Entries shown:
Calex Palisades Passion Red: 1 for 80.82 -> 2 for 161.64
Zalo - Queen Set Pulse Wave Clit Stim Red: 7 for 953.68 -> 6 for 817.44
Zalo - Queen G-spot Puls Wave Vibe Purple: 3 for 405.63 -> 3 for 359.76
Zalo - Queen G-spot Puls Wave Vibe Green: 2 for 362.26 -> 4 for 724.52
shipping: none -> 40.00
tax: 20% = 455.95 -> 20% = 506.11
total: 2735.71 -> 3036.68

* * *

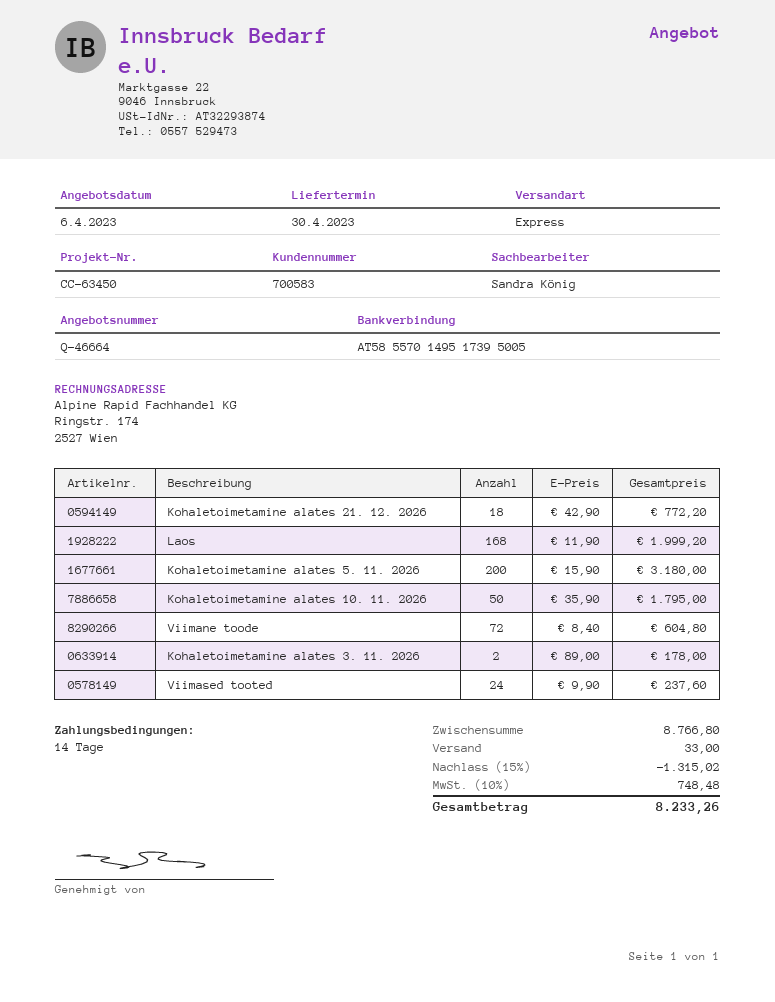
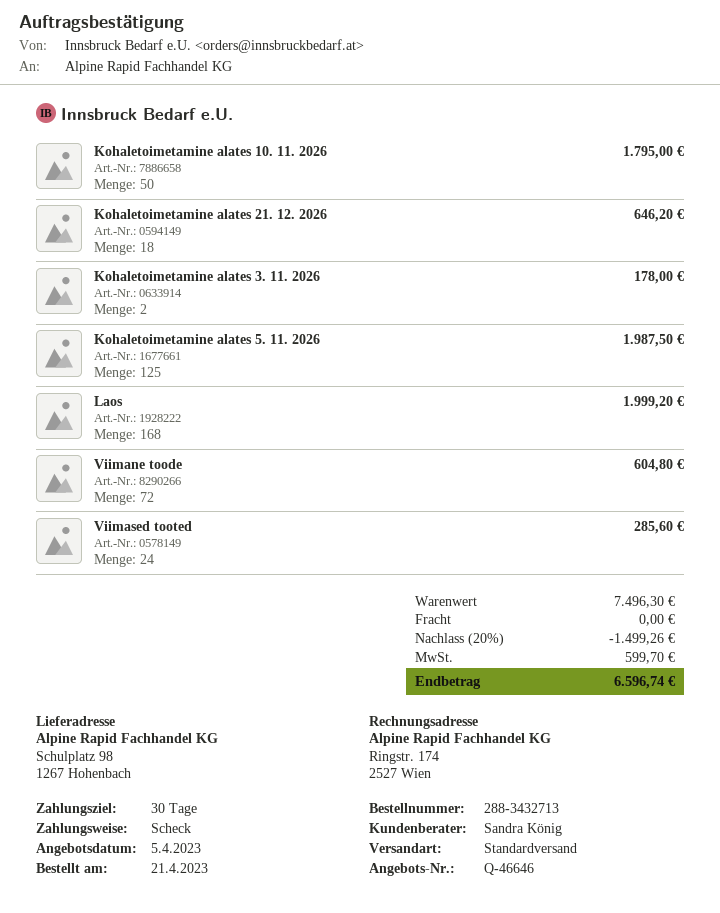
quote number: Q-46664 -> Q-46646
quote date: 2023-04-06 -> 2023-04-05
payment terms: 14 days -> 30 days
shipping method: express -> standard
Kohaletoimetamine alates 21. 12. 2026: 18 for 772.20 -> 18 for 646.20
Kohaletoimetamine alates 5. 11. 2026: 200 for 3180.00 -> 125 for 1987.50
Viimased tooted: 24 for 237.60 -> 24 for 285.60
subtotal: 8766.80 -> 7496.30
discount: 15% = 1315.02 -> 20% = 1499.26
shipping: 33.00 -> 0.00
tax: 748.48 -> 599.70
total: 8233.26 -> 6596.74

Assigned task:
Please give an exact copy of the entries above, from the line with "Calex Palisades Passion" down to the line with "total: 2735.71 -> 3036.68", inclusive, and nothing else.

Worked solution:
Calex Palisades Passion Red: 1 for 80.82 -> 2 for 161.64
Zalo - Queen Set Pulse Wave Clit Stim Red: 7 for 953.68 -> 6 for 817.44
Zalo - Queen G-spot Puls Wave Vibe Purple: 3 for 405.63 -> 3 for 359.76
Zalo - Queen G-spot Puls Wave Vibe Green: 2 for 362.26 -> 4 for 724.52
shipping: none -> 40.00
tax: 20% = 455.95 -> 20% = 506.11
total: 2735.71 -> 3036.68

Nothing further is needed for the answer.